Your goal: In the entries below, find each line bearing the string "Making" and copy it.

[Before-and-after change records]
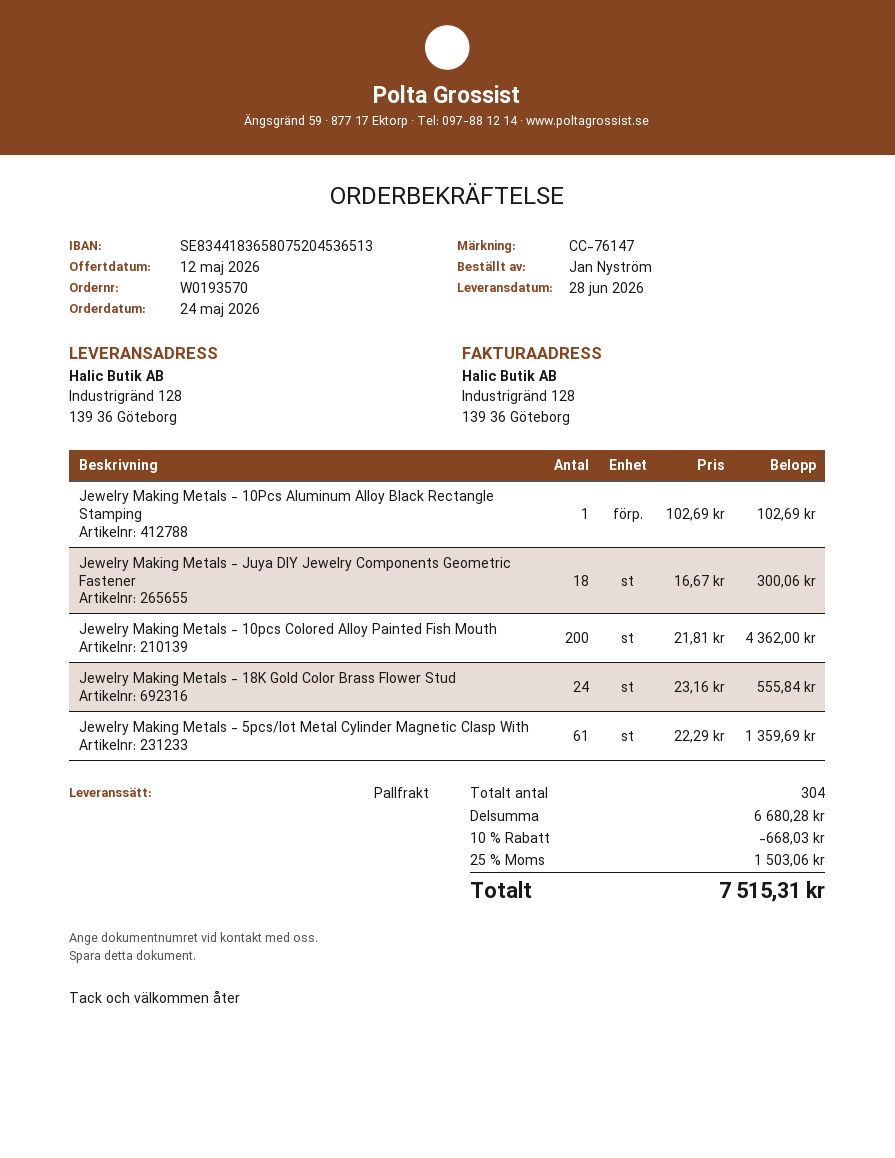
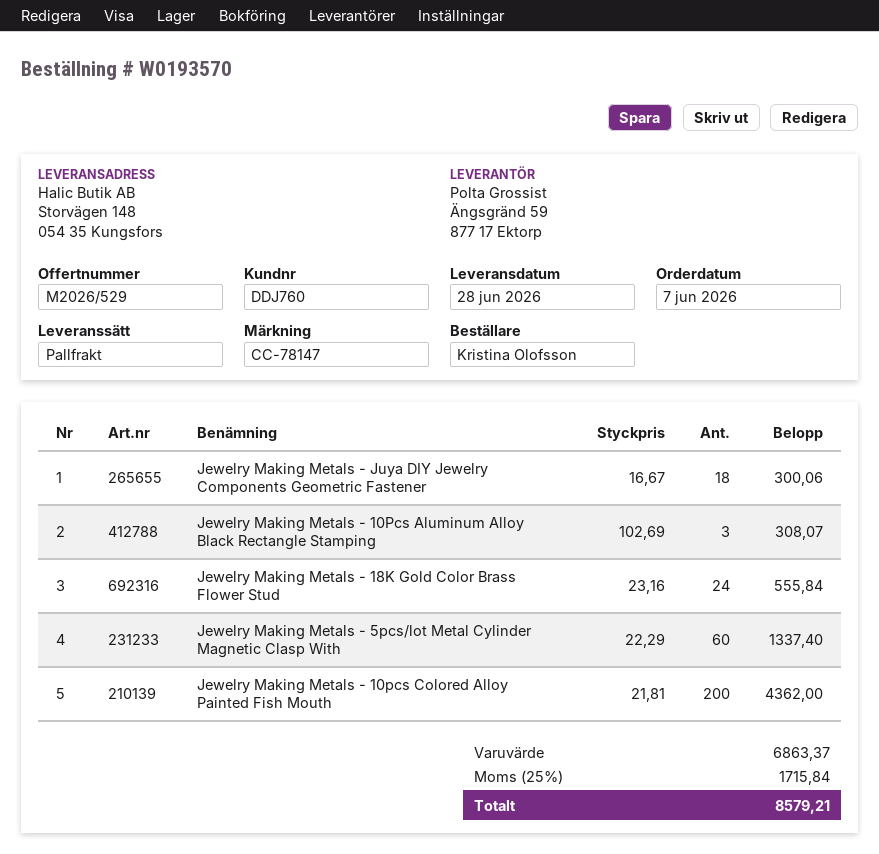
order date: 2026-05-24 -> 2026-06-07
reference: CC-76147 -> CC-78147
ordered by: Jan Nyström -> Kristina Olofsson
ship to: Industrigränd 128, 139 36 Göteborg -> Storvägen 148, 054 35 Kungsfors
Jewelry Making Metals - 10Pcs Aluminum Alloy Black Rectangle Stamping: 1 x 102.69 = 102.69 -> 3 x 102.69 = 308.07
Jewelry Making Metals - 5pcs/lot Metal Cylinder Magnetic Clasp With: 61 x 22.29 = 1359.69 -> 60 x 22.29 = 1337.40
subtotal: 6680.28 -> 6863.37
discount: 10% = 668.03 -> none
tax: 25% = 1503.06 -> 25% = 1715.84
total: 7515.31 -> 8579.21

Response to the exercise:
Jewelry Making Metals - 10Pcs Aluminum Alloy Black Rectangle Stamping: 1 x 102.69 = 102.69 -> 3 x 102.69 = 308.07
Jewelry Making Metals - 5pcs/lot Metal Cylinder Magnetic Clasp With: 61 x 22.29 = 1359.69 -> 60 x 22.29 = 1337.40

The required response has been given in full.